Не оставалось почти никакого сомнения, что этот сверхнелестный эпитет направлен именно в его адрес. И тогда Женька растерялся. Впервые он встретился с девушкой, которая понравилась ему, но не обращала на него никакого внимания. Оскорбленное самолюбие требовало ответить взаимным безразличием, «наплевать и забыть», как любил говорить Женька. Но это оказалось не так-то просто. Чем категоричнее приказывал он себе, игнорировать «зазнавшуюся красотку», тем сильнее ему хотелось постоянно быть рядом с ней, разговаривать, просто смотреть на неё. Напрасно он твердил себе, что нужно «высоко держать знамя мужского самолюбия», — нахлынувшее чувство было сильнее его.
И тогда Женька на всё махнул рукой и целиком отдался этому чувству. Все обложки его тетрадей были теперь исписаны одним словом «НОЧЬ», причём все буквы — заглавные. Никто: ни учителя, иногда заглядывавшие в тетради, ни ученики — не могли догадаться, что в этом слове зашифрованы две буквы, которые в последнее время так нравилось писать Женьке, это буквы Н и Ч.
Затем Женька записался в химический кружок. Не потому, что он вдруг полюбил химию и хотел больше знать. Просто в этом кружке занималась Нина.
Впрочем, из кружка он скоро был изгнан с позором за то, что при помощи бертолетовой соли и железных опилок устроил такой взрыв, что вылетело стекло в окне. И хотя сам вставил стекло и клятвенно заверял, что подобное никогда не повторится, учительница химии была неумолима, заявив, что безопасность других участников кружка для неё гораздо дороже проблематичных успехов Курочкина в изучении химии.

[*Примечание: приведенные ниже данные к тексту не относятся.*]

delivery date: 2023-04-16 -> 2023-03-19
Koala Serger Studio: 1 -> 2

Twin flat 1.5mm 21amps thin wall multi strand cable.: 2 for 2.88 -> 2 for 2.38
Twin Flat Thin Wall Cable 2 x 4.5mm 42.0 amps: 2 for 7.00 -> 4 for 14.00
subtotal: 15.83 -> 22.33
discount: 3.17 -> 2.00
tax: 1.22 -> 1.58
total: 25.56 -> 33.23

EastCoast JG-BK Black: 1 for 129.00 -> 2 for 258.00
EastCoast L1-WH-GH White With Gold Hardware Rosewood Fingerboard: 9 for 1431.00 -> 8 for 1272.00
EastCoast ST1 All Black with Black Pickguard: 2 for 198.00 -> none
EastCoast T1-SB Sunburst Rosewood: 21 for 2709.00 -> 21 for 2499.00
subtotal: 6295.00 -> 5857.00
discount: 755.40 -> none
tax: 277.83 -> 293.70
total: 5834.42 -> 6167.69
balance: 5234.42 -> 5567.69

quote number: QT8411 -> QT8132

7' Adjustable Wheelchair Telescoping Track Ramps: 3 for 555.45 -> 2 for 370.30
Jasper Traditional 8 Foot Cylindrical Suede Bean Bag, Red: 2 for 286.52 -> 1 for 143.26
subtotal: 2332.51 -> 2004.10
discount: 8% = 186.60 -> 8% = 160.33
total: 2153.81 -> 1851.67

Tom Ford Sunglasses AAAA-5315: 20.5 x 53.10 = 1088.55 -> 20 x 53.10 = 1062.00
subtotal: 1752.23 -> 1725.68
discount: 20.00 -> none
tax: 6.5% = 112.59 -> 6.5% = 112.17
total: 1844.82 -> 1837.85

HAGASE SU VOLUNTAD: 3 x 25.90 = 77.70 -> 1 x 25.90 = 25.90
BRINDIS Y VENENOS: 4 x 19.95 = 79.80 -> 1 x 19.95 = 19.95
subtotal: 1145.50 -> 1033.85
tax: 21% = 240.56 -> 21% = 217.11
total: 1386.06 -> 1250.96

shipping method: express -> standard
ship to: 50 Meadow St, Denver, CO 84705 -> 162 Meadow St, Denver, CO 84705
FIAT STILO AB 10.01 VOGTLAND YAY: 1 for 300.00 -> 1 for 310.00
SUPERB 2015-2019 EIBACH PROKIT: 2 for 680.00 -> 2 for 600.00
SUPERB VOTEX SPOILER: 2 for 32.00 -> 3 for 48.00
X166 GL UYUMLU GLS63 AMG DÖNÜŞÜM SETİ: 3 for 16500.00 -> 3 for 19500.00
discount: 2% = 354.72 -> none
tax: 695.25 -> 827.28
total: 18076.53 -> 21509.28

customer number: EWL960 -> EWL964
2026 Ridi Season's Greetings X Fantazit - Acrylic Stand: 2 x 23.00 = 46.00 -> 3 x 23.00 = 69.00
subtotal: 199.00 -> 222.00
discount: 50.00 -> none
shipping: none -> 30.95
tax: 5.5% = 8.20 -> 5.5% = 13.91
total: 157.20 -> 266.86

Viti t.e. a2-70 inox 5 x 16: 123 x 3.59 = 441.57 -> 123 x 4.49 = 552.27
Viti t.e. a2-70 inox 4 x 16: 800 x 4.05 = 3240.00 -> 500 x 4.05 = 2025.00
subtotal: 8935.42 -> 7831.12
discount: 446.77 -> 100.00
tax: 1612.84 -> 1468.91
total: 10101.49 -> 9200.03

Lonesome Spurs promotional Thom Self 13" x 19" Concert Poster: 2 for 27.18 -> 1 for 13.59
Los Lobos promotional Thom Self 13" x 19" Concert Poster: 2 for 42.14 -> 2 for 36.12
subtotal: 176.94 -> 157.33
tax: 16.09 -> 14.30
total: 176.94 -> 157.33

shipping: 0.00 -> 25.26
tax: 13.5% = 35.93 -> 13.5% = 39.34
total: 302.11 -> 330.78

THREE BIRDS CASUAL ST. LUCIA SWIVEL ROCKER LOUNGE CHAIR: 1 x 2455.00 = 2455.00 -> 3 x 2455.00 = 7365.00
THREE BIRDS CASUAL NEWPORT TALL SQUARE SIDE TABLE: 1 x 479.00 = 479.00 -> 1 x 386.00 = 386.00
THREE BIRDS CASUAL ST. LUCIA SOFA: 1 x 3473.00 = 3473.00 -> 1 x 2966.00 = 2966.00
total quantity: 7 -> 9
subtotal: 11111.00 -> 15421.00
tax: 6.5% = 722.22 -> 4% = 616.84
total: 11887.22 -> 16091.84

Наконец Женьке повезло. Ирина организовала баскетбольную команду девушек, в которую вошла и Нина, и он сразу же высказал добровольное согласие вместе с Иваном Сергеевым тренировать эту команду. На ехидное замечание Ирины: «А как же сердце?», он галантно расшаркался, приложив руку к груди, и ответил:
— Сердце моё принадлежит вам, девушки.
— Всем? — не преминула уколоть Лида Норина и понимающе покосилась на Нину. — Или кому-нибудь одной?
— Конечно же, всем! — поспешно заверил Женька.
— Жаль! — томно вздохнула Лидка.
Тренировались по вторникам и субботам. Женька рассчитывал, что после тренировок он сможет провожать Нину домой, будет с ней наедине. Но и эта надежда не оправдалась. Когда они шли домой, всегда вместе с ними были или Толька Коротков, или Сергеев с Ирой. Вместе они доходили до Нининого дома, она весело прощалась со всеми и убегала.